=== What to do ===
Return all the lines below exactly as written. Drop every picture.

=== Material to process ===
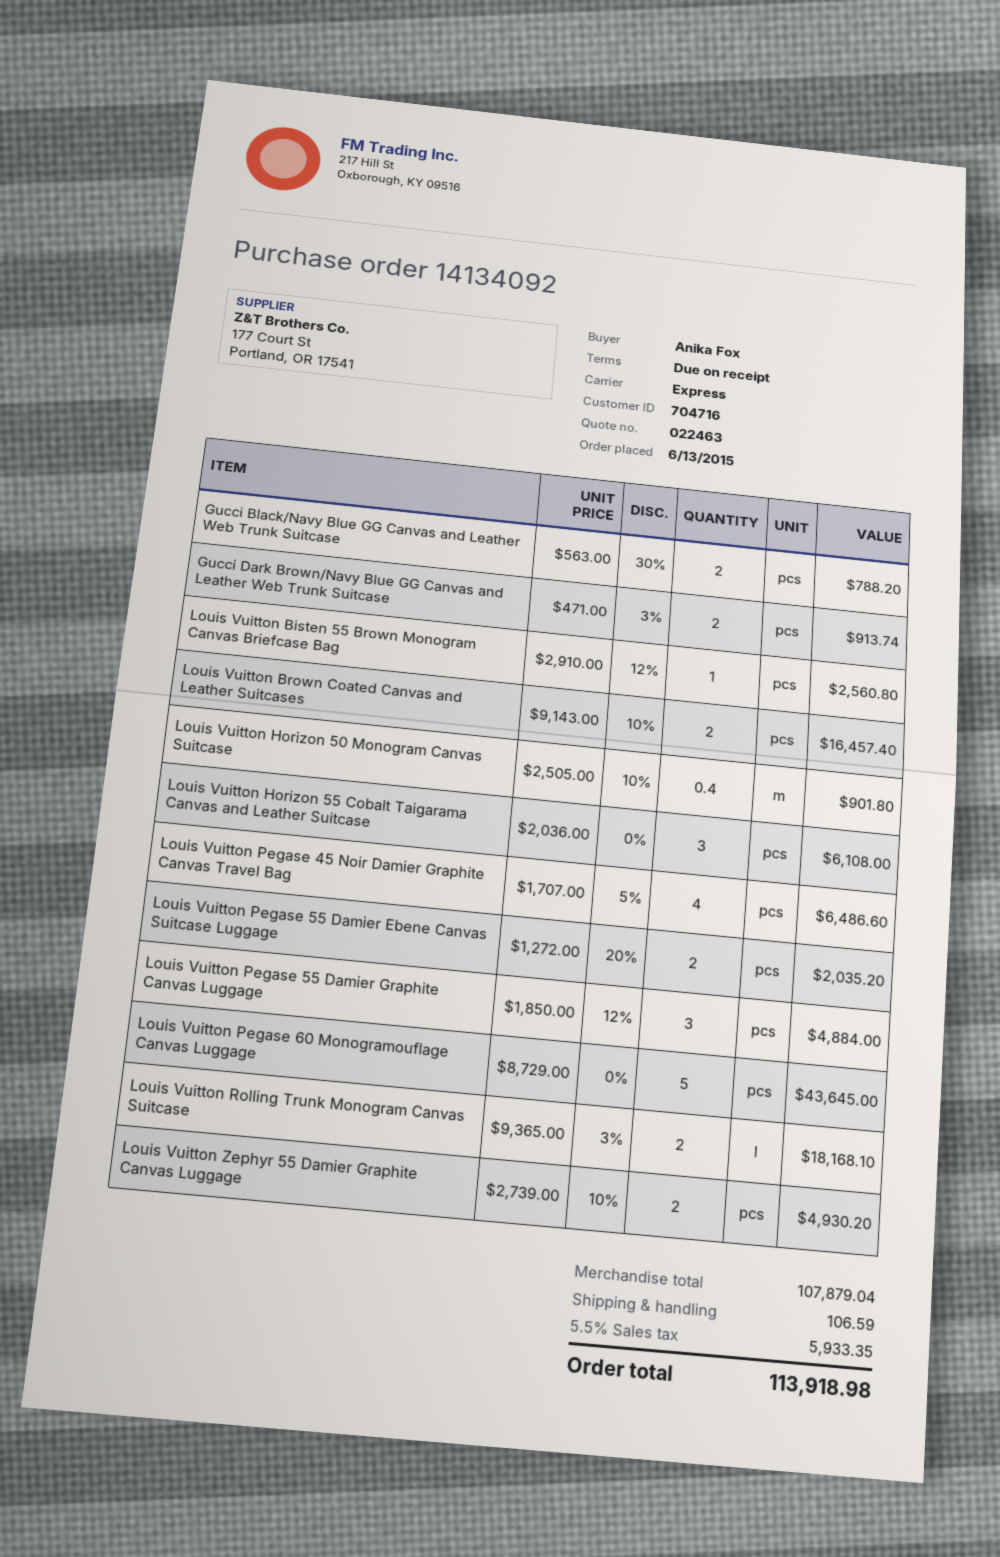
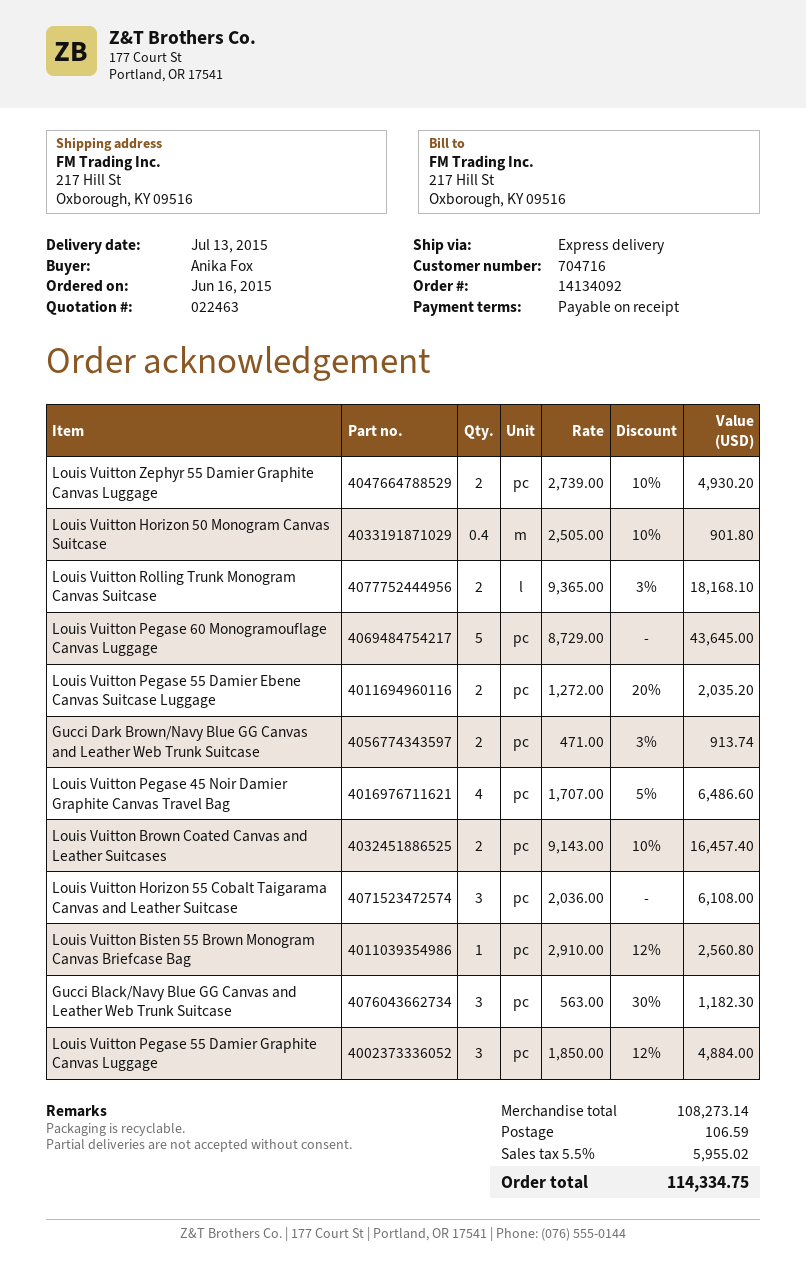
order date: 2015-06-13 -> 2015-06-16
Gucci Black/Navy Blue GG Canvas and Leather Web Trunk Suitcase: 2 x 563.00 - 30% = 788.20 -> 3 x 563.00 - 30% = 1182.30
subtotal: 107879.04 -> 108273.14
tax: 5.5% = 5933.35 -> 5.5% = 5955.02
total: 113918.98 -> 114334.75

=== Expected answer ===
order date: 2015-06-13 -> 2015-06-16
Gucci Black/Navy Blue GG Canvas and Leather Web Trunk Suitcase: 2 x 563.00 - 30% = 788.20 -> 3 x 563.00 - 30% = 1182.30
subtotal: 107879.04 -> 108273.14
tax: 5.5% = 5933.35 -> 5.5% = 5955.02
total: 113918.98 -> 114334.75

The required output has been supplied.